• _RECORDS_:
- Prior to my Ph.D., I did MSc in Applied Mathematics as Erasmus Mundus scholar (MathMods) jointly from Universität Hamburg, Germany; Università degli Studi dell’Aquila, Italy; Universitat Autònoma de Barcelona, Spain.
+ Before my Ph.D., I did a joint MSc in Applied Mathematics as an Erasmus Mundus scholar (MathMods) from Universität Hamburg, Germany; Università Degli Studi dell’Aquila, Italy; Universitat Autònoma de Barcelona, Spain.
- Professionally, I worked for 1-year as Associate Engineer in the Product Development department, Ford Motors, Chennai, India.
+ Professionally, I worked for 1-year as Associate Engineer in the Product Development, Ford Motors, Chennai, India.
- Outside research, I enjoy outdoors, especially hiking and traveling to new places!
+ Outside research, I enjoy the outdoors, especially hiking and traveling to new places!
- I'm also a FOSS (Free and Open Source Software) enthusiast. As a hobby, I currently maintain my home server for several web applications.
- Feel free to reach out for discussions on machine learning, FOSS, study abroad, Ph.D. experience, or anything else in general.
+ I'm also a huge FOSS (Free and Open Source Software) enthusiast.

---

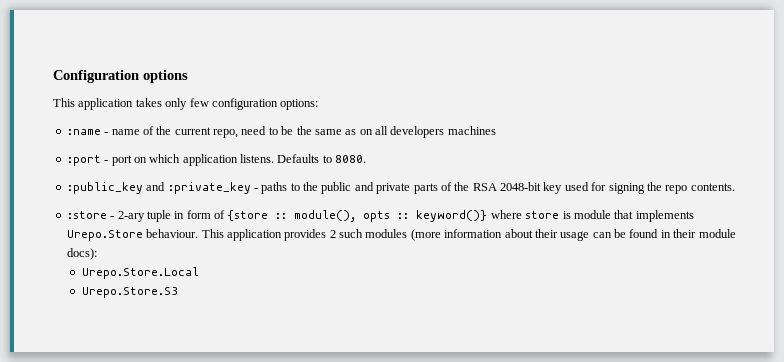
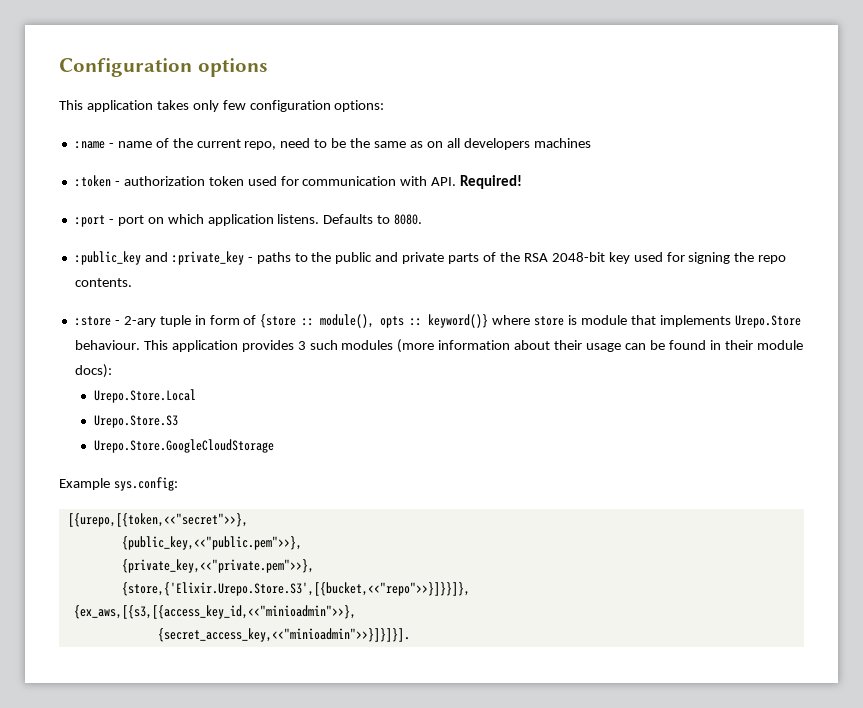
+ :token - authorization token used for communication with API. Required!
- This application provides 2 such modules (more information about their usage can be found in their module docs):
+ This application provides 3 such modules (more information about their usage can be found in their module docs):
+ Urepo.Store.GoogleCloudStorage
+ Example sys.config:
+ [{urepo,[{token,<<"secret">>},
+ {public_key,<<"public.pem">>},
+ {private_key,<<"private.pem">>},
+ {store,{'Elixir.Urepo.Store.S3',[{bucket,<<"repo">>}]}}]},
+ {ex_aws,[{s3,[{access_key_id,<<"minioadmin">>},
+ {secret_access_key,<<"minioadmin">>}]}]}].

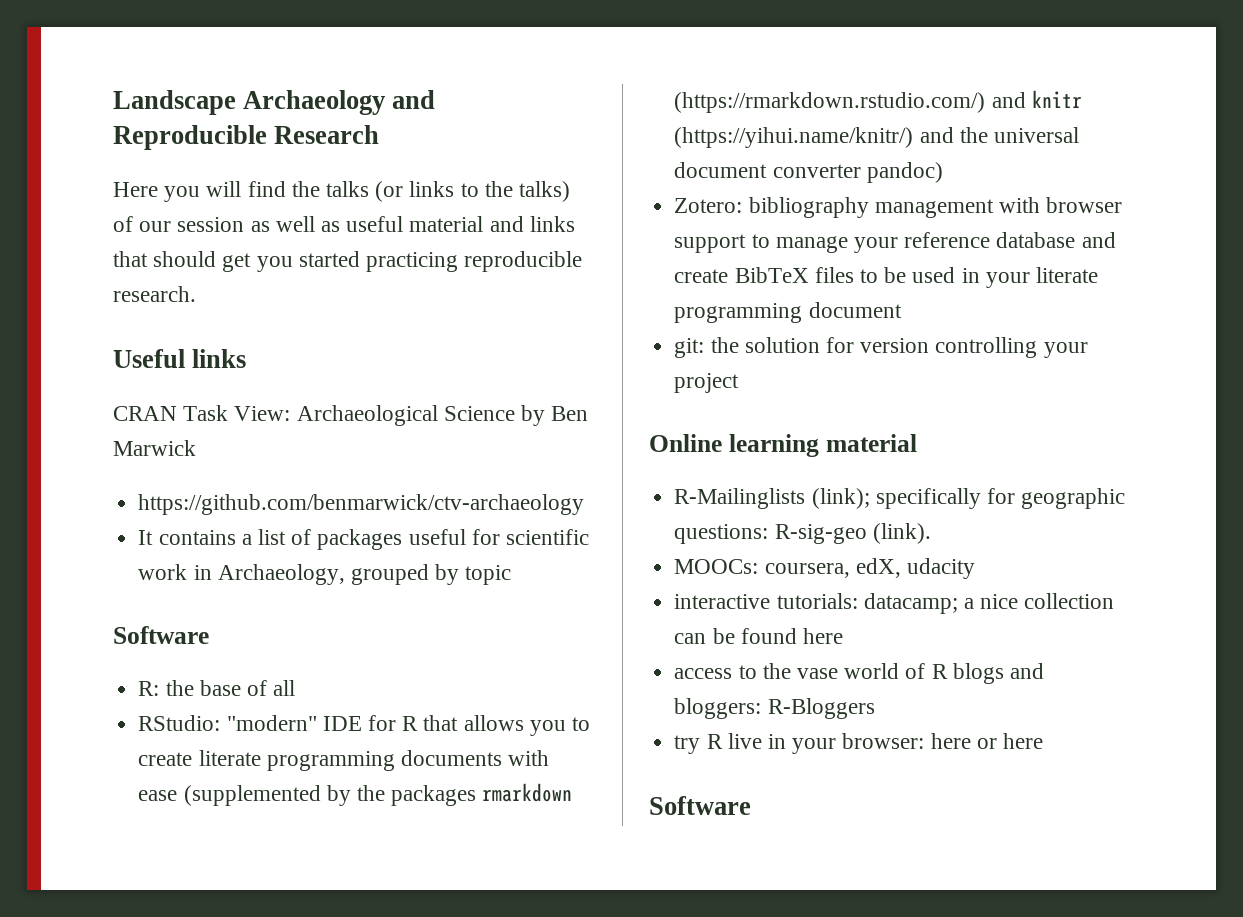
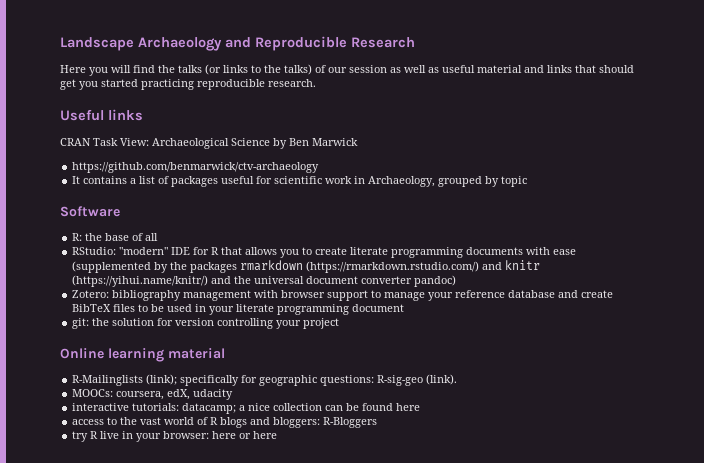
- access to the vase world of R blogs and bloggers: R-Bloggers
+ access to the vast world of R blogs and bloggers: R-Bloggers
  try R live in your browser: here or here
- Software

• _ASSIGNMENT_:
Where a line of the data holds the word "Associate", copy that line.

• _THE COMPLETED TASK_:
- Professionally, I worked for 1-year as Associate Engineer in the Product Development department, Ford Motors, Chennai, India.
+ Professionally, I worked for 1-year as Associate Engineer in the Product Development, Ford Motors, Chennai, India.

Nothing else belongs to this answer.